İnkübasyonun sonunda, CFSE'yi söndürmek için RPMI ortamı ekleyin ve hücreleri birkaç hacim buz gibi soğuk tam RPMI ortamında iki kez yıkayın. Hücreler başarılı bir şekilde etiketlendiyse, pelet rengi sarı olacaktır. Daha sonra, uygun uyaranla kaplanmış 96 kuyulu düz tabanlı bir plakayı PBS'de iki kez yıkayın.

CFSE etiketli B hücreleri için, mililitre başına altıncı B hücresini 10 kez üç kez yeniden askıya alın ve RPMI ortamını tamamlayın ve 100 mikrolitre B hücresini 72 saat boyunca üç kopya halinde kaplanmış plakaya tohumlayın. Bu tükenme yöntemi ile boncuk izole edilen OT1-CD8 T hücrelerinin saflığı yüzde 72,8'den yüzde 94,2'ye çıkarılabilir. Hücreler daha sonra gösterildiği gibi CFSE ile etiketlenebilir ve in vivo proliferasyonlarının analizi için alıcı hayvanlara evlat edinilebilir şekilde aktarılabilir.

Ek olarak, anti-CD45.1 antikor etiketlemesi, alıcı farelerin lenfoid organlarında evlat edinilen donör CD-45.1 pozitif OT1-CD8 T hücreleri olarak CFSE eksprese eden hücrelerin kimliğini daha fazla doğrulamak için kullanılabilir. Alternatif olarak, saflaştırılmış T hücreleri in vitro olarak uyarılabilir ve proliferasyonları tritiye Timidin dahil edilmesi ile değerlendirilebilir. Bu yöntemle splenik B hücre saflığında da önemli bir artış sağlanır.

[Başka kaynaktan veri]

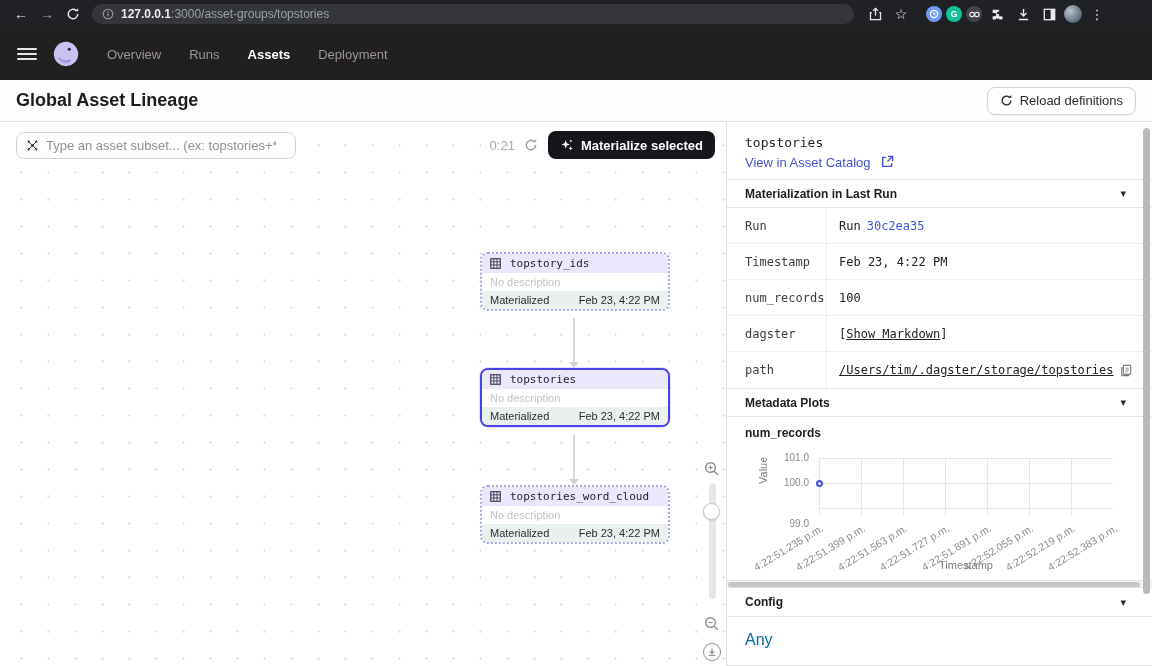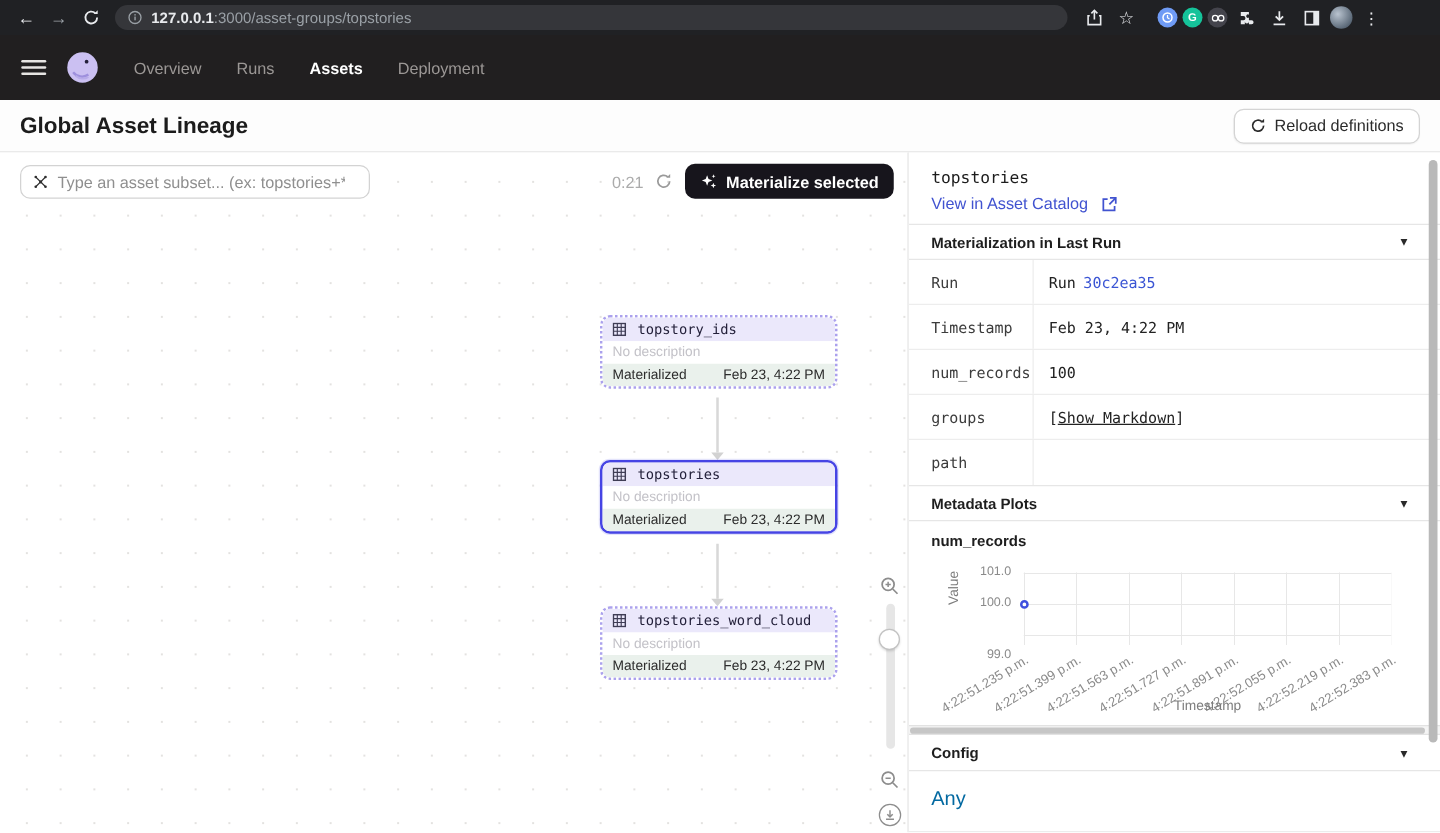--- a/index.html
+++ b/index.html
@@ -68,7 +68,7 @@
   #details { position:absolute; top:122px; left:727px; width:425px; height:544px; background:#fff; overflow:hidden; }
   #details-top { padding:13px 18px 9px 18px; }
   #asset-title { font-size:13px; color:#1c1c1c; }
-  #catalog-link { margin-top:5px; font-size:13px; color:#4153d0; display:flex; align-items:flex-end; gap:10px; cursor:pointer; }
+  #catalog-link { margin-top:5px; font-size:13px; color:#4153d0; display:flex; align-items:flex-start; gap:10px; cursor:pointer; }
   .sec-head { height:29px; border-top:1px solid #e6e6e6; border-bottom:1px solid #e6e6e6; display:flex; align-items:center; justify-content:space-between; padding:0 26px 0 18px; background:#fff; cursor:pointer; }
   .sec-head.noline { border-bottom:0; }
   .sec-title { font-size:12px; font-weight:700; color:#1e1e1e; }

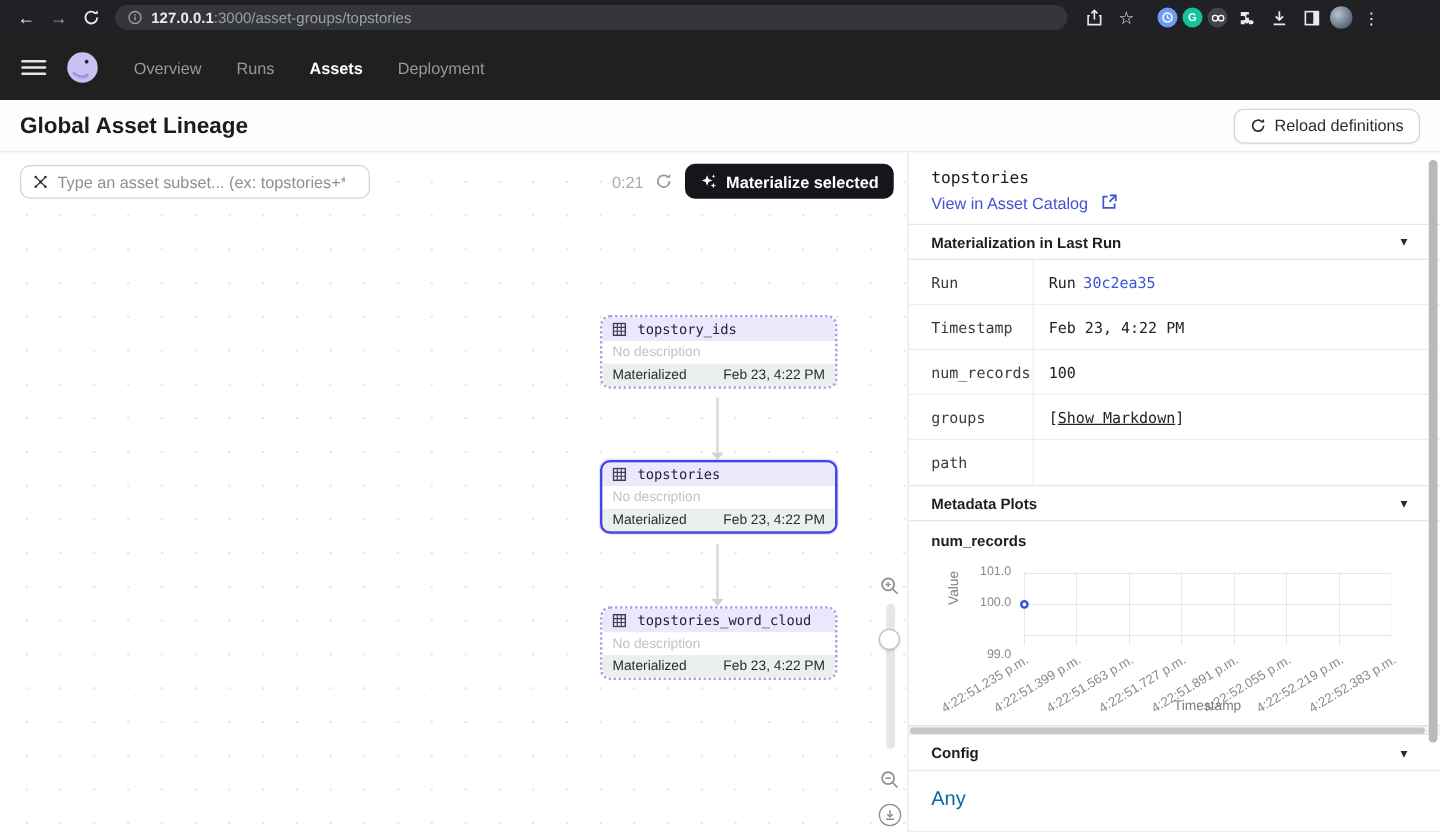--- a/index.html
+++ b/index.html
@@ -349,7 +349,7 @@
     <span class="meta-val">100</span>
   </div>
   <div class="meta-row mono">
-    <span class="meta-key">groups</span>
+    <span class="meta-key">dagster</span>
     <span class="meta-val" style="gap:0">
         <span>[</span>
         <span class="lnk-ul">Show Markdown</span>

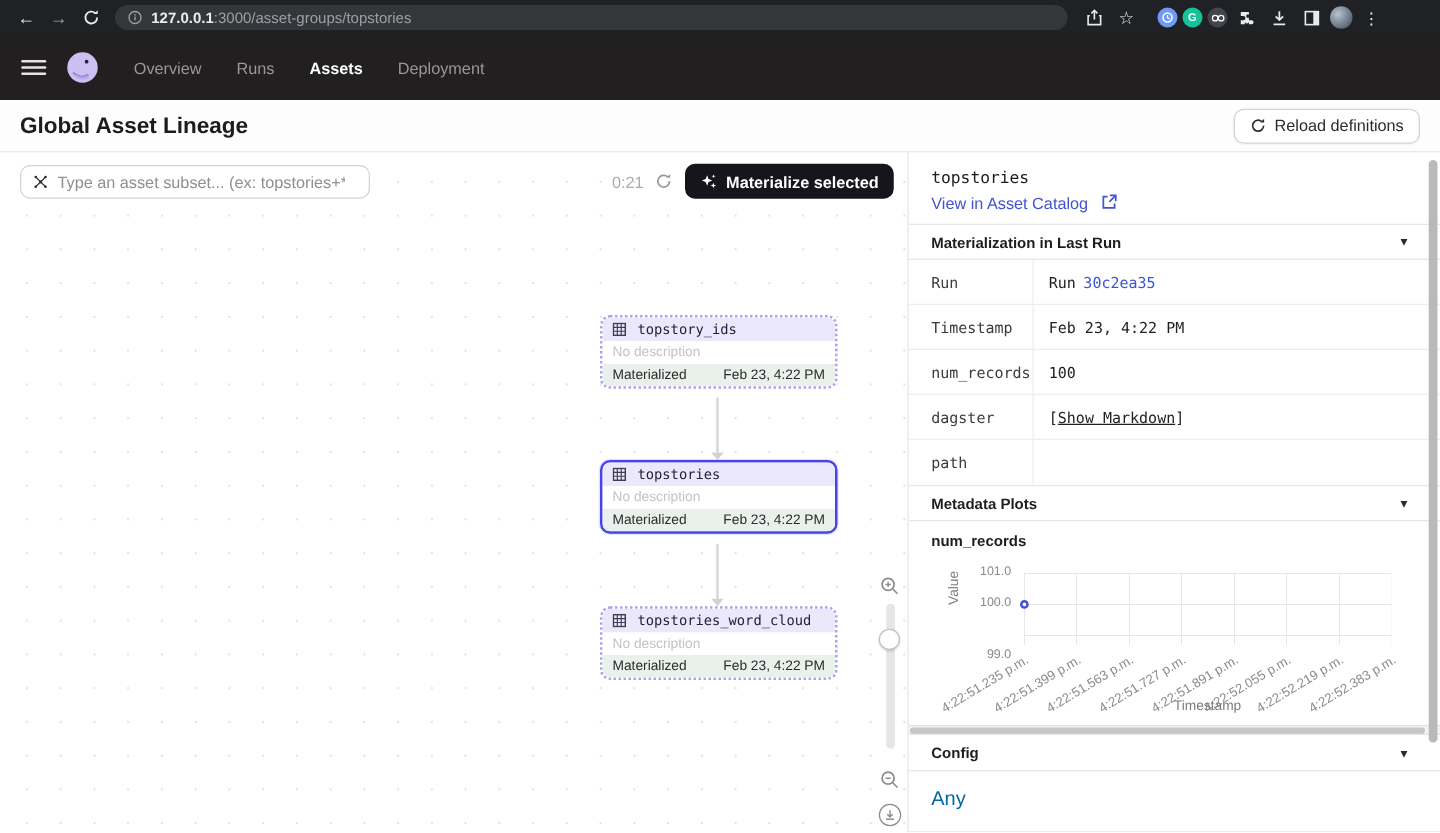--- a/index.html
+++ b/index.html
@@ -358,6 +358,14 @@
   </div>
   <div class="meta-row mono" style="border-bottom:0">
     <span class="meta-key">path</span>
+    <span class="meta-val">
+      <span class="lnk-ul">/Users/tim/.dagster/storage/topstories</span>
+      <svg width="12" height="13" viewBox="0 0 14 15">
+          <rect x="4" y="1.5" width="8.5" height="10.5" rx="1" fill="none" stroke="#7d7d7d" stroke-width="1.3"></rect>
+          <path d="M4 4.5H2v9h8v-1.5" fill="none" stroke="#7d7d7d" stroke-width="1.3"></path>
+          <path d="M6.3 4.8h4M6.3 7h4M6.3 9.2h2.6" stroke="#7d7d7d" stroke-width="1"></path>
+        </svg>
+    </span>
   </div>
 
   <div class="sec-head">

Saflaştırılmış B hücrelerinin aşağı akış fonksiyonel analizi için benzer fırsatların kolaylaştırılması. Bir kez ustalaştıktan sonra, bu teknik iki saat içinde tamamlanabilir. Bu prosedürü gerçekleştirerek, CI süspansiyonunuzu saflaştırma ve CFSE etiketleme dışında her zaman buz üzerinde tutmanız önemlidir.

Saflaştırılmış lenfositler, genetik olarak modifiye edilmiş lenfositlerin terminal sinyal kapasitesine immünoblotlama gibi diğer fonksiyonel testlerde de kullanılabilir. Bu videoyu izledikten sonra, B ve T hücrelerinin nasıl saflaştırılacağı ve hücrelerin çeşitli in vitro ve in vivo fonksiyonel tahliller için nasıl kullanılacağı hakkında daha iyi bir fikre sahip olmalısınız.